Deadlocked juries don't produce clear advantage in retrials

Courier staff writer

---- — OTTUMWA — Wapello County has always had a reputation as a tough place to get a conviction. Two mistrials in high-profile murder cases over the past 12 months have reinforced the reputation.

Last spring, Seth Techel’s first trial ended in a hung jury. Earlier this year, Robert Pilcher’s trial ended the same way. In both cases, jurors failed to reach a decision either way, setting the cases up for retrial.

It raises a question: Does a high-profile mistrial alter the prosecution’s approach when faced with a new case in that county?

The Iowa Attorney General’s office declined through a spokesman to comment for this article, citing their plans to retry both cases.

Professor Emily Hughes, a member of the faculty at the University of Iowa’s law school, said there are circumstances where a county’s reputation probably does make a difference. If a charge can be tried in any of several counties, it’s reasonable to think prosecutors might opt to bring charges in a county where convictions are common rather than one in which they have been hard to come by.

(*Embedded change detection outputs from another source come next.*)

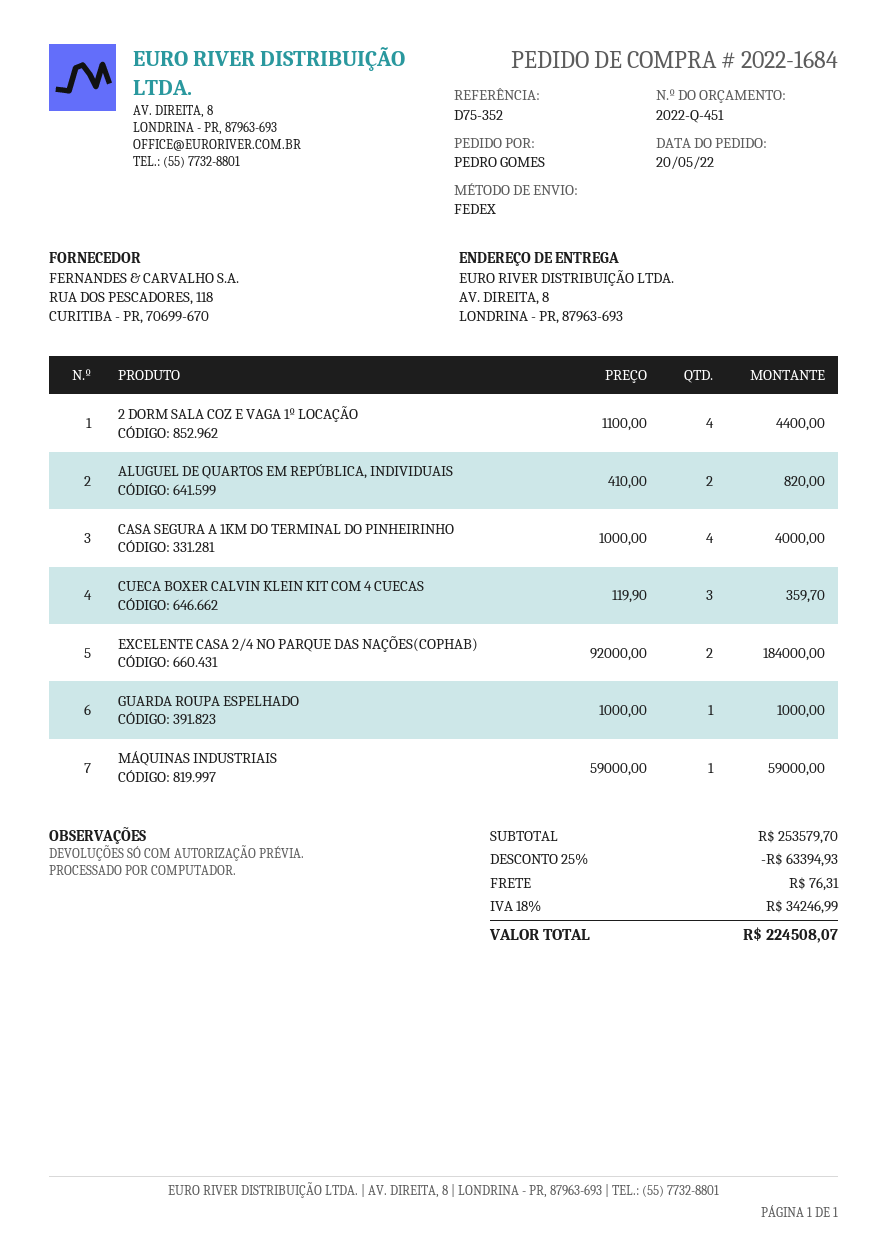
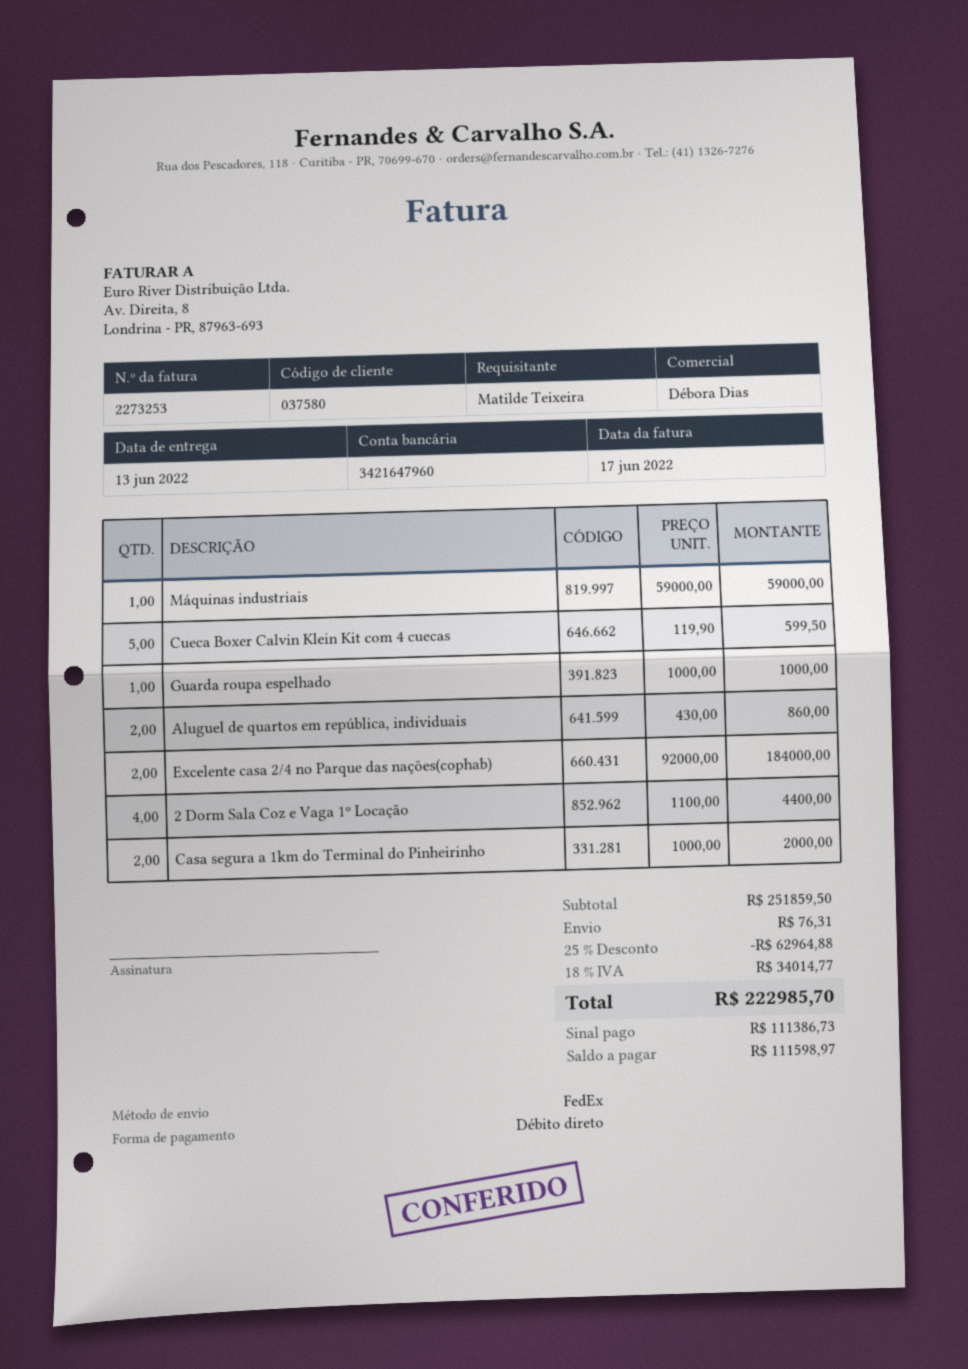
ordered by: PEDRO GOMES -> Matilde Teixeira
ALUGUEL DE QUARTOS EM REPÚBLICA, INDIVIDUAIS: 2 x 410.00 = 820.00 -> 2 x 430.00 = 860.00
CASA SEGURA A 1KM DO TERMINAL DO PINHEIRINHO: 4 x 1000.00 = 4000.00 -> 2 x 1000.00 = 2000.00
CUECA BOXER CALVIN KLEIN KIT COM 4 CUECAS: 3 x 119.90 = 359.70 -> 5 x 119.90 = 599.50
subtotal: 253579.70 -> 251859.50
discount: 25% = 63394.93 -> 25% = 62964.88
tax: 18% = 34246.99 -> 18% = 34014.77
total: 224508.07 -> 222985.70

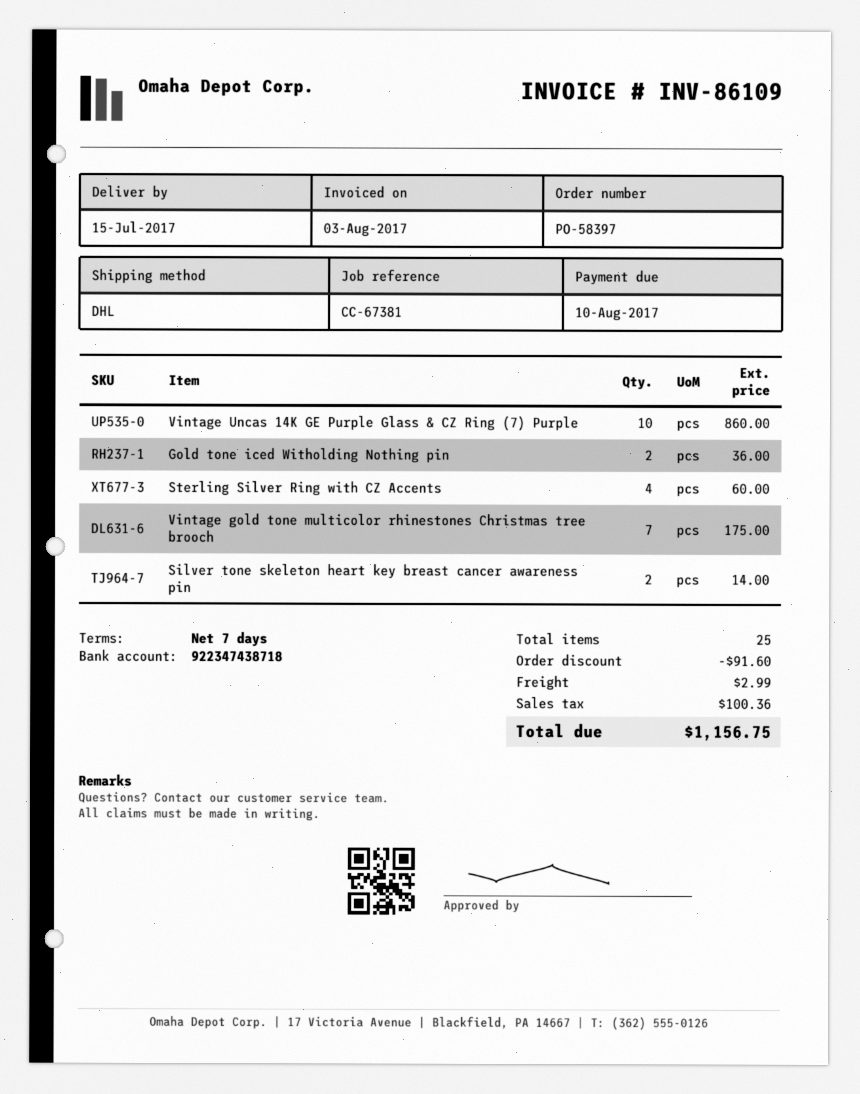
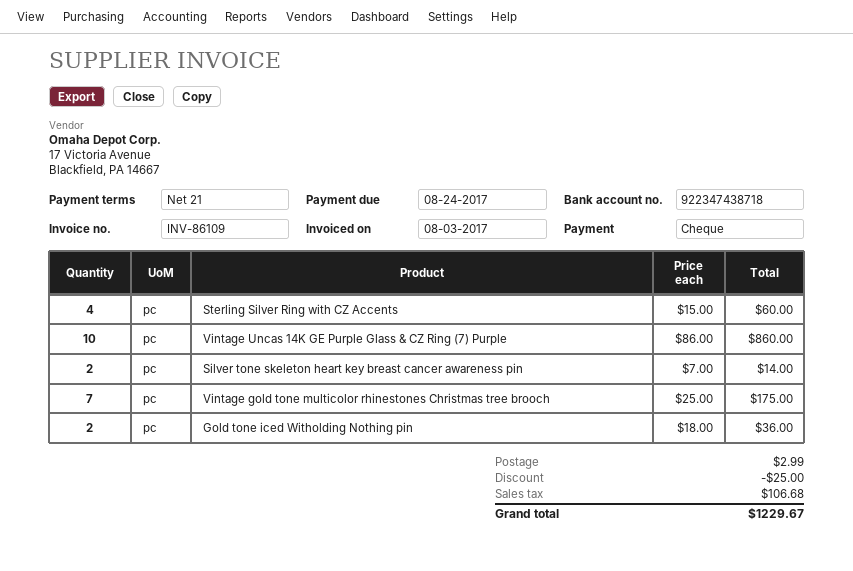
payment terms: 7 days -> 21 days
due date: 2017-08-10 -> 2017-08-24
discount: 91.60 -> 25.00
tax: 100.36 -> 106.68
total: 1156.75 -> 1229.67

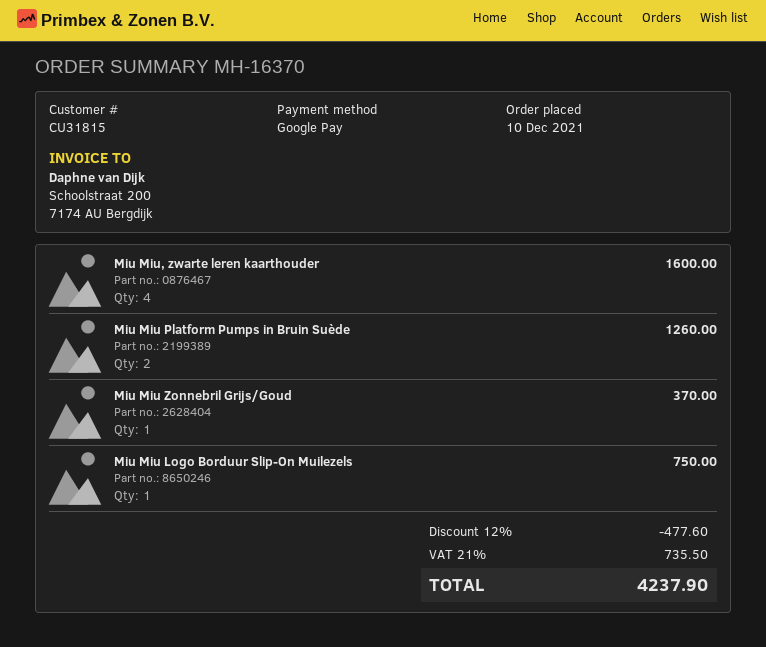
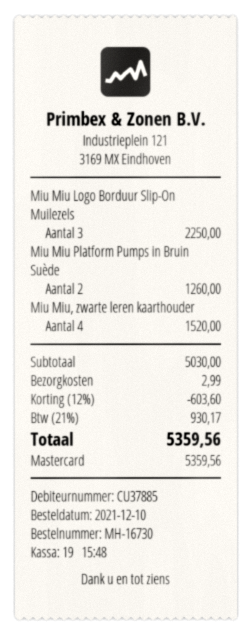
order number: MH-16370 -> MH-16730
customer number: CU31815 -> CU37885
payment method: Google Pay -> Mastercard
Miu Miu, zwarte leren kaarthouder: 4 for 1600.00 -> 4 for 1520.00
Miu Miu Zonnebril Grijs/Goud: 1 for 370.00 -> none
Miu Miu Logo Borduur Slip-On Muilezels: 1 for 750.00 -> 3 for 2250.00
discount: 12% = 477.60 -> 12% = 603.60
shipping: none -> 2.99
tax: 21% = 735.50 -> 21% = 930.17
total: 4237.90 -> 5359.56

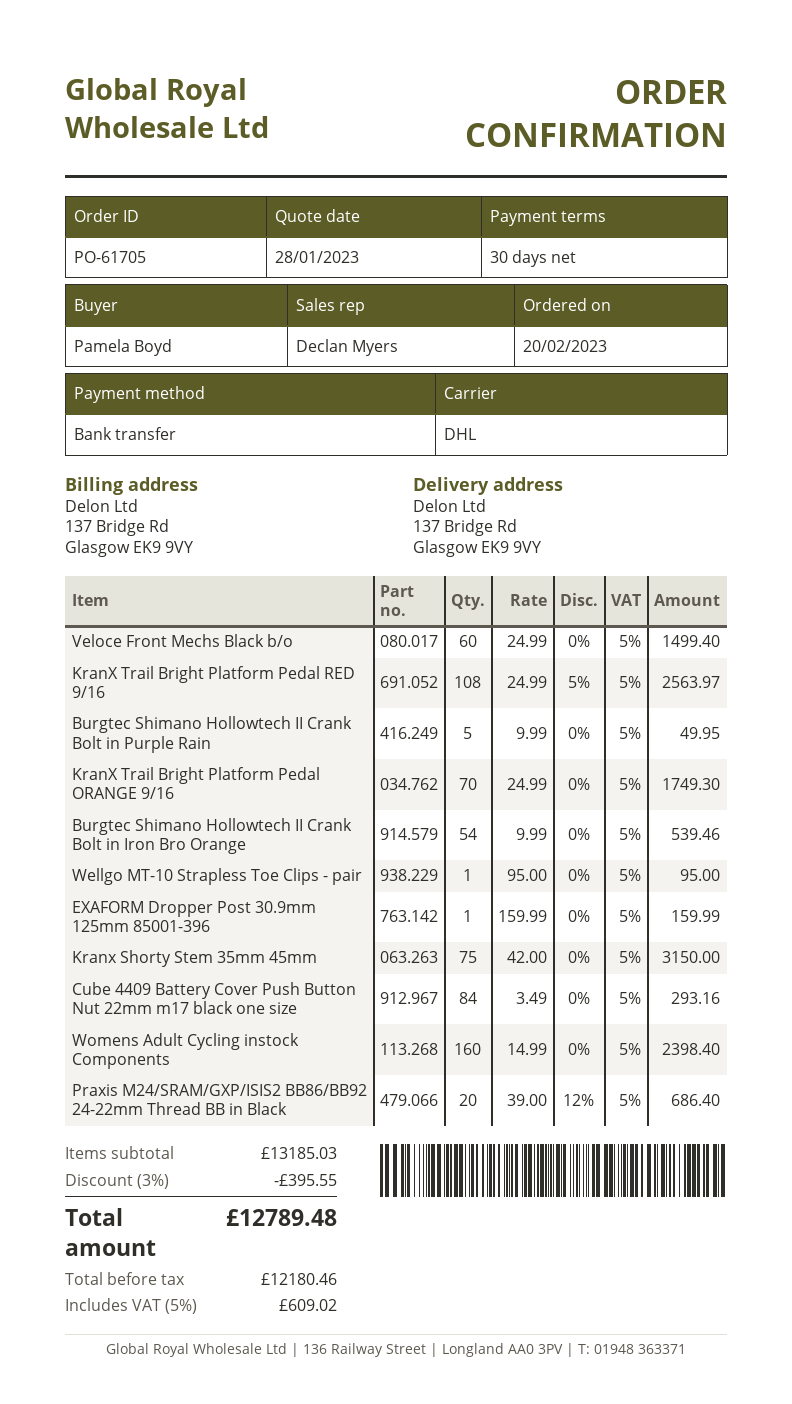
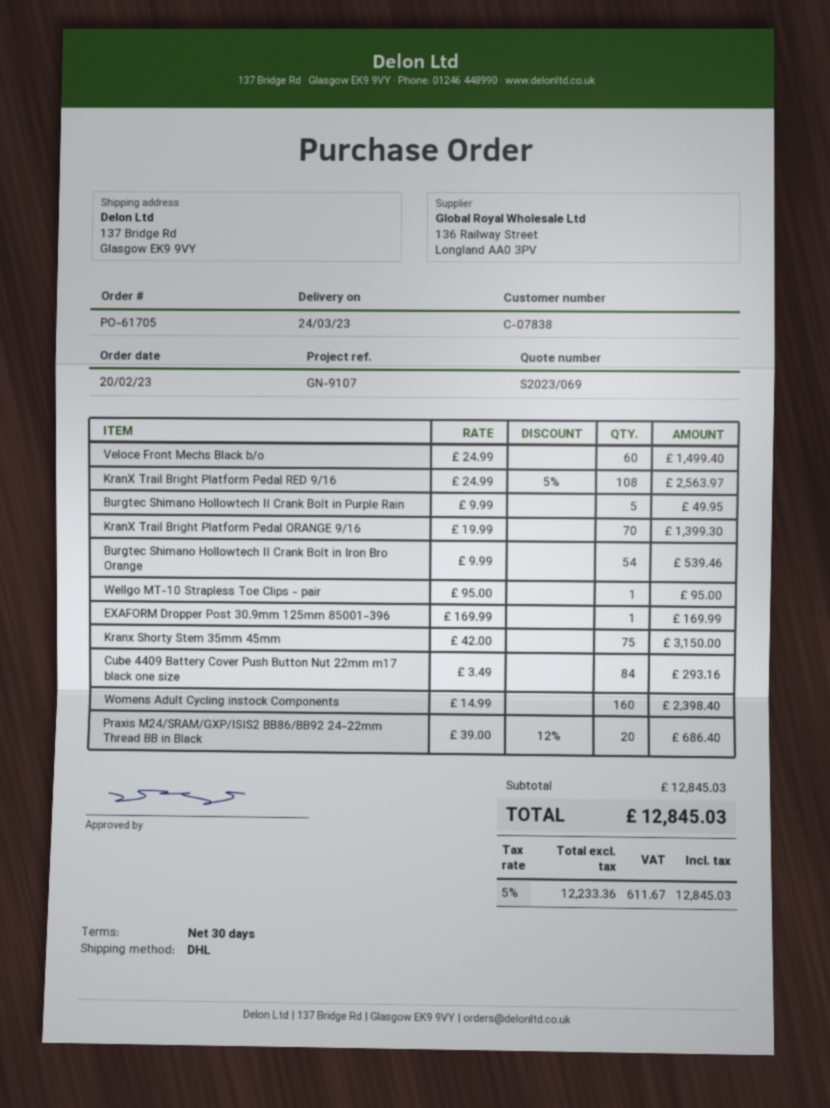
KranX Trail Bright Platform Pedal ORANGE 9/16: 70 x 24.99 = 1749.30 -> 70 x 19.99 = 1399.30
EXAFORM Dropper Post 30.9mm 125mm 85001-396: 1 x 159.99 = 159.99 -> 1 x 169.99 = 169.99
subtotal: 13185.03 -> 12845.03
discount: 3% = 395.55 -> none
net: 12180.46 -> 12233.36
tax: 5% = 609.02 -> 5% = 611.67
total: 12789.48 -> 12845.03

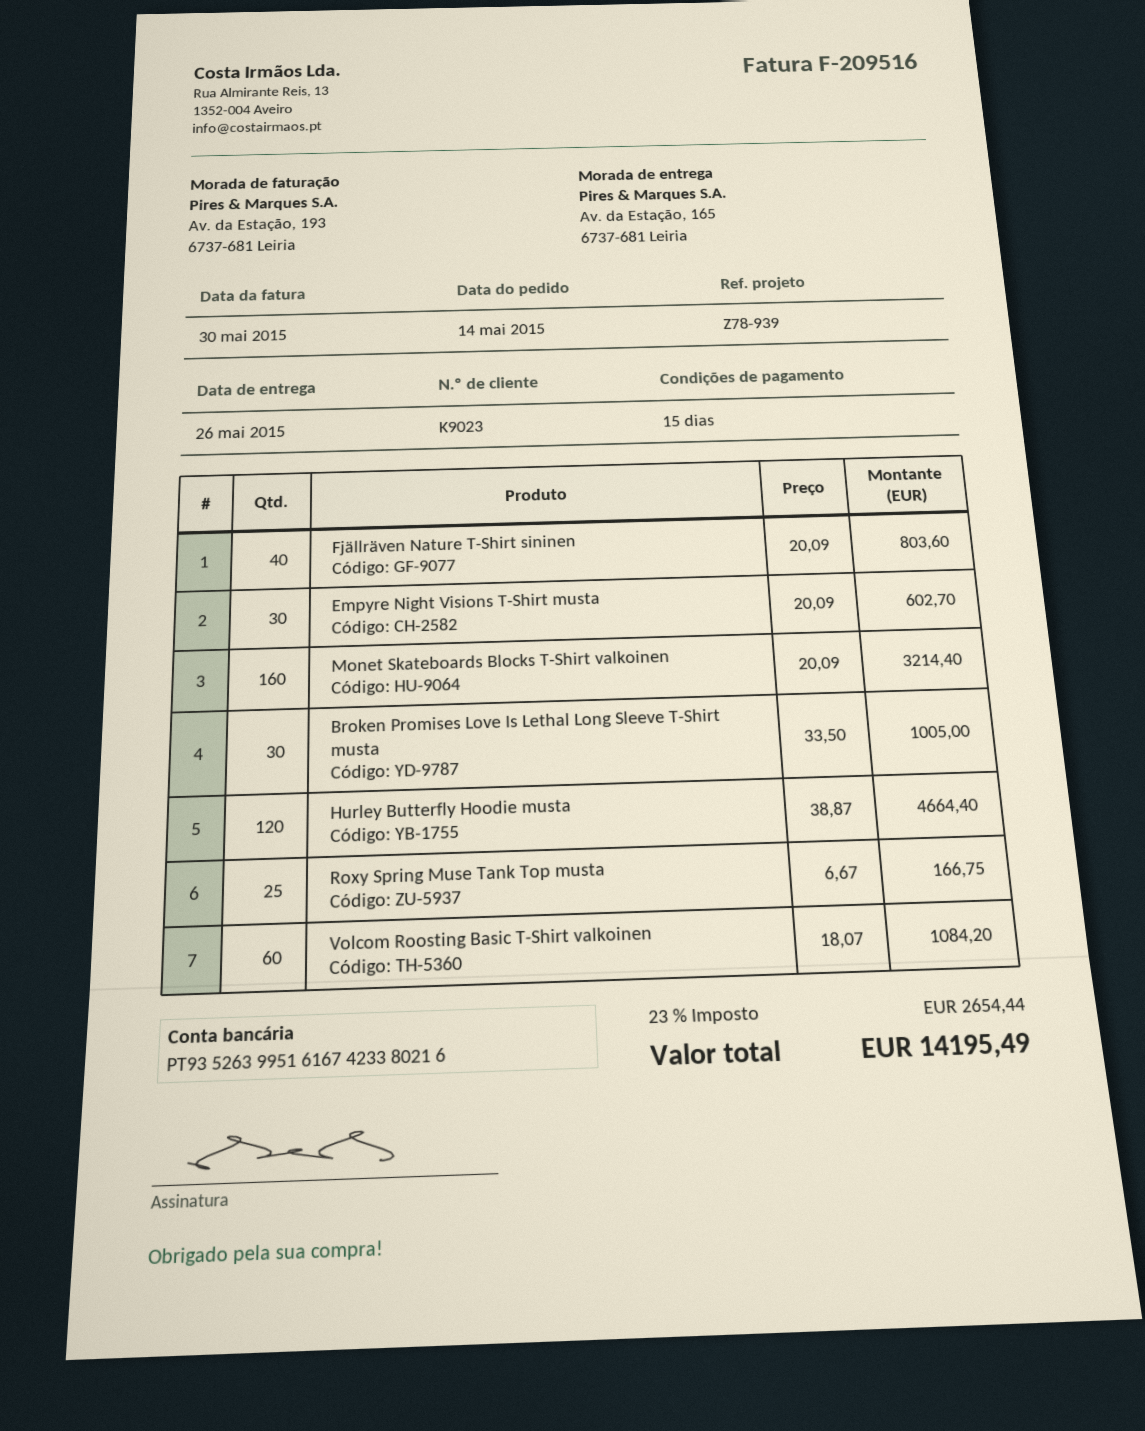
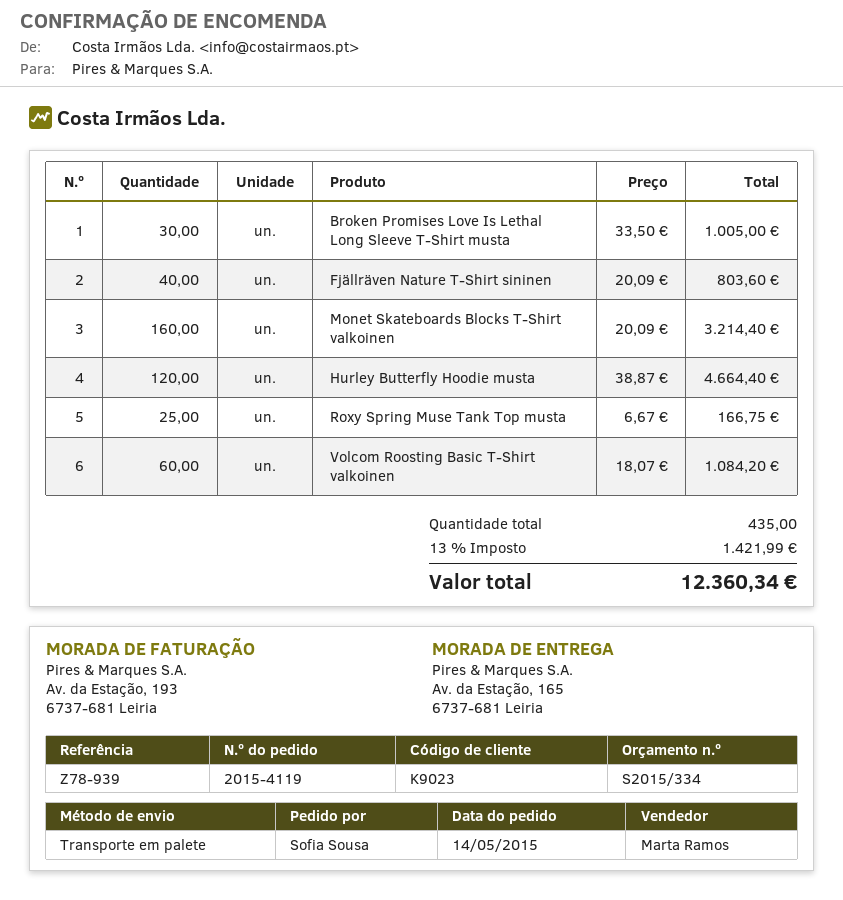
Empyre Night Visions T-Shirt musta: 30 x 20.09 = 602.70 -> none
tax: 23% = 2654.44 -> 13% = 1421.99
total: 14195.49 -> 12360.34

But most cases don’t work that way. The vast majority of violent crimes take place in a single location, and that’s where the case must be filed. Does the county’s reputation come into the prosecution’s strategy? That’s unclear.

Hughes said she thinks it, “would certainly enter into their minds,” but that’s different than fundamentally changing their strategy. Knowing juries might be harder to convince and changing the approach in future cases are two different things.

Many felonies involve what the courts call “lesser included offenses.” In some cases juries are allowed to convict on one of those lesser offenses (say, second-degree murder rather than first-degree murder) if they are convinced the defendant committed a crime but aren’t fully persuaded the circumstances match the more serious charge.

A prosecutor might file for a lower charge in an attempt to lower the bar for conviction, but Hughes said that’s not particularly likely. It’s generally much easier to lower the seriousness of the charges than it is to raise it, and charges must frequently be filed before the full prosecutorial investigation is completed.

“There’s some disincentive for them to undervalue their case,” she said.

There’s also no clear answer whether one side generally benefits more from a mistrial. If a defendant testifies in the original trial, prosecutors can use that testimony to pick apart his credibility in a retrial. The defense can do the same with prosecution witnesses.

Then there’s the strain on family members, witnesses who must re-live experiences from the stand and the uncertainty felt by the defendant. All of those factors can have an effect on how jurors view the case.

It’s important to remember that not all mistrials are the same. A mistrial due to an error by one of the attorneys in the case has different implications than one caused by a hung jury. And the circumstances of each individual case make it hard to generalize.

“I don’t think there’s one blanket thing you can say about all mistrials,” she said. “I think that it really comes down to the specific case.”